## AIM OF THE EXERCISE:
From the entries below, output the line with "Echtleder nietenuhrenarmband - echtleder,: 24" and each following line up to and including the line with "total: 12277.74 -> 14842.53", exactly as written.

## SUPPLIED RECORDS:

:::

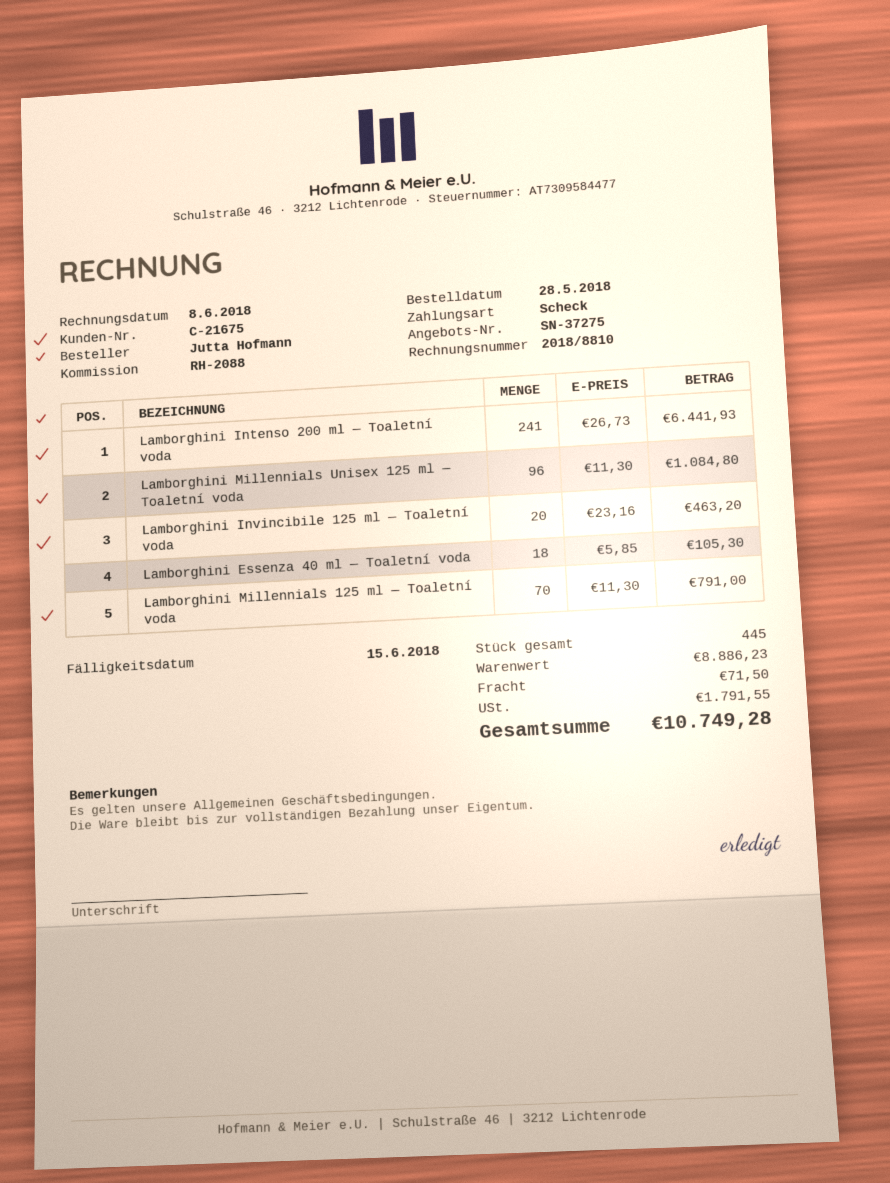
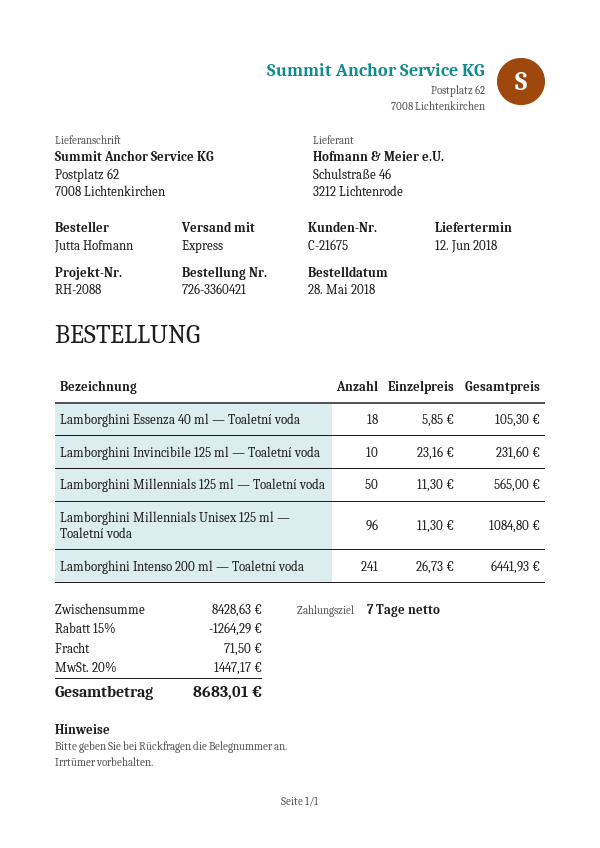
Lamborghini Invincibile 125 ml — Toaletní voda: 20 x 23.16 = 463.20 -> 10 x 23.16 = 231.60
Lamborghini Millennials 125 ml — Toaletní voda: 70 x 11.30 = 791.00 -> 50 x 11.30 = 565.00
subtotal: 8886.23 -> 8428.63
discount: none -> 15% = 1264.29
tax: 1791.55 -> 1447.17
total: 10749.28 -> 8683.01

:::

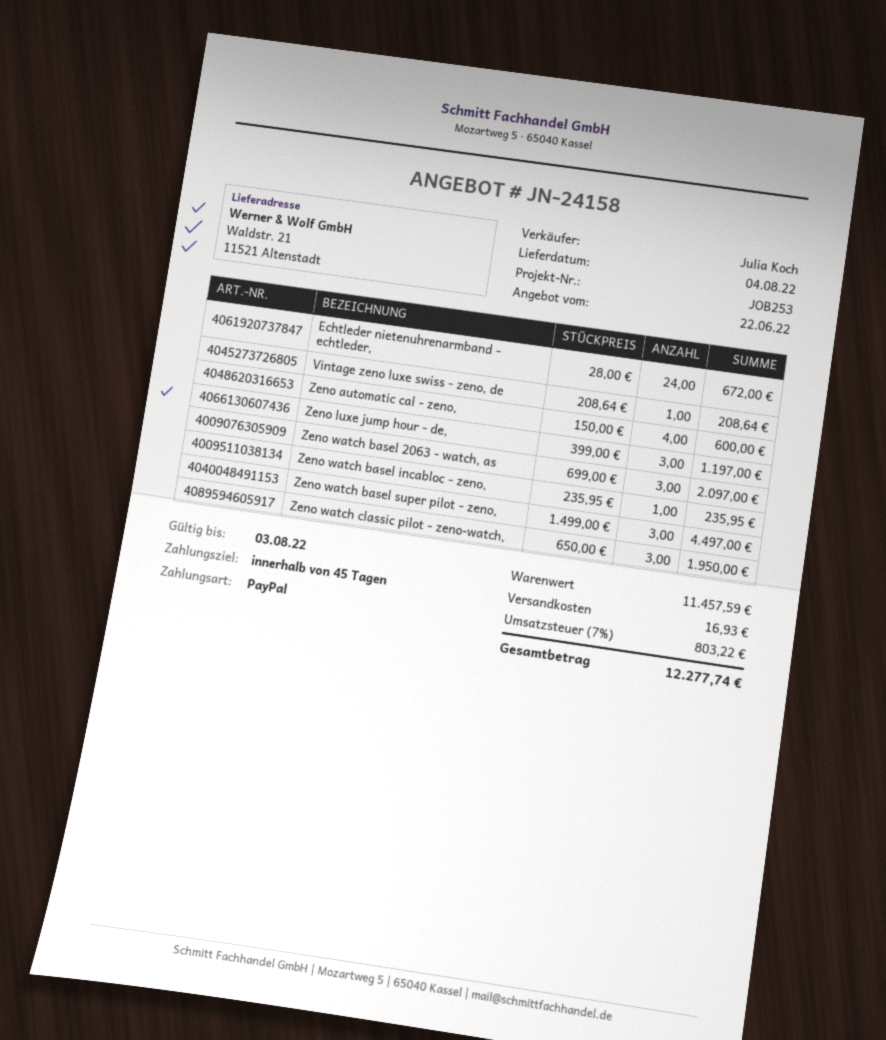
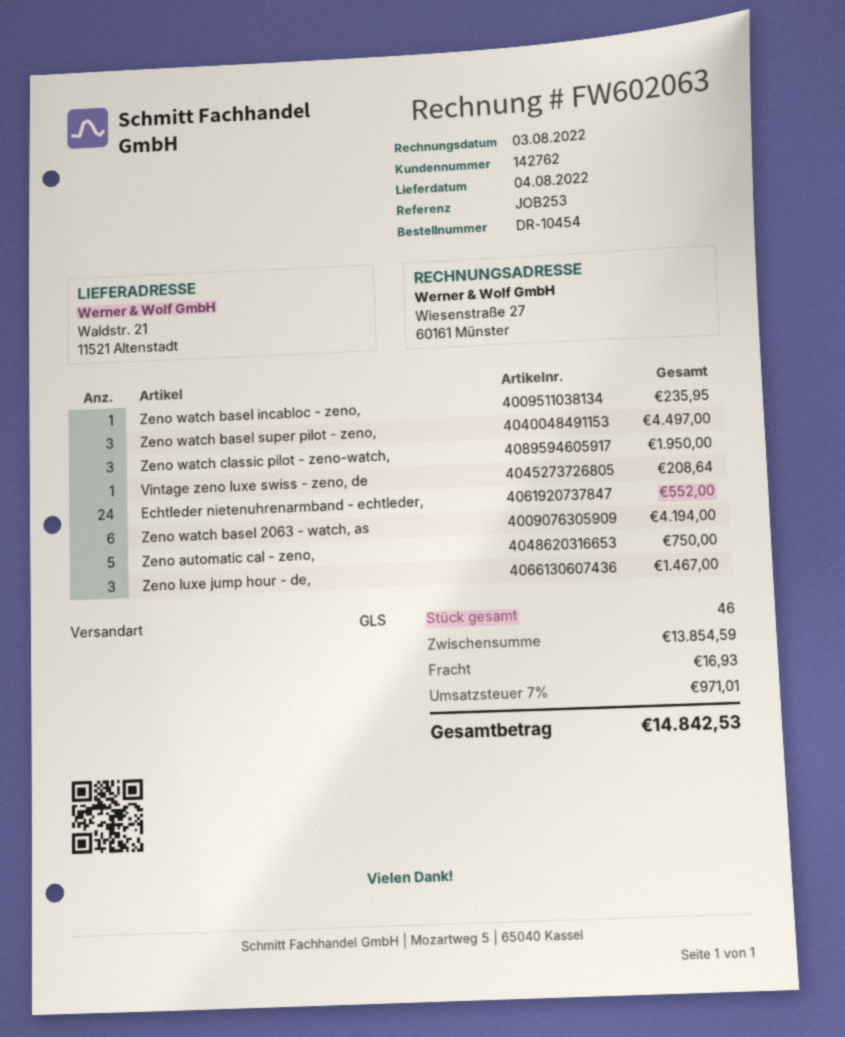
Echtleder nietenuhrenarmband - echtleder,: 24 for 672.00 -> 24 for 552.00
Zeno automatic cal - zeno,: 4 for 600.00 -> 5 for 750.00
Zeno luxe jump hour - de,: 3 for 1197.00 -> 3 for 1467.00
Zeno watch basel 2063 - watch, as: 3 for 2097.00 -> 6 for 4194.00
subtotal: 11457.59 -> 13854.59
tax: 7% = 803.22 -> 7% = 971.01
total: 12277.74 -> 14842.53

:::

## ANSWER SPACE:
Echtleder nietenuhrenarmband - echtleder,: 24 for 672.00 -> 24 for 552.00
Zeno automatic cal - zeno,: 4 for 600.00 -> 5 for 750.00
Zeno luxe jump hour - de,: 3 for 1197.00 -> 3 for 1467.00
Zeno watch basel 2063 - watch, as: 3 for 2097.00 -> 6 for 4194.00
subtotal: 11457.59 -> 13854.59
tax: 7% = 803.22 -> 7% = 971.01
total: 12277.74 -> 14842.53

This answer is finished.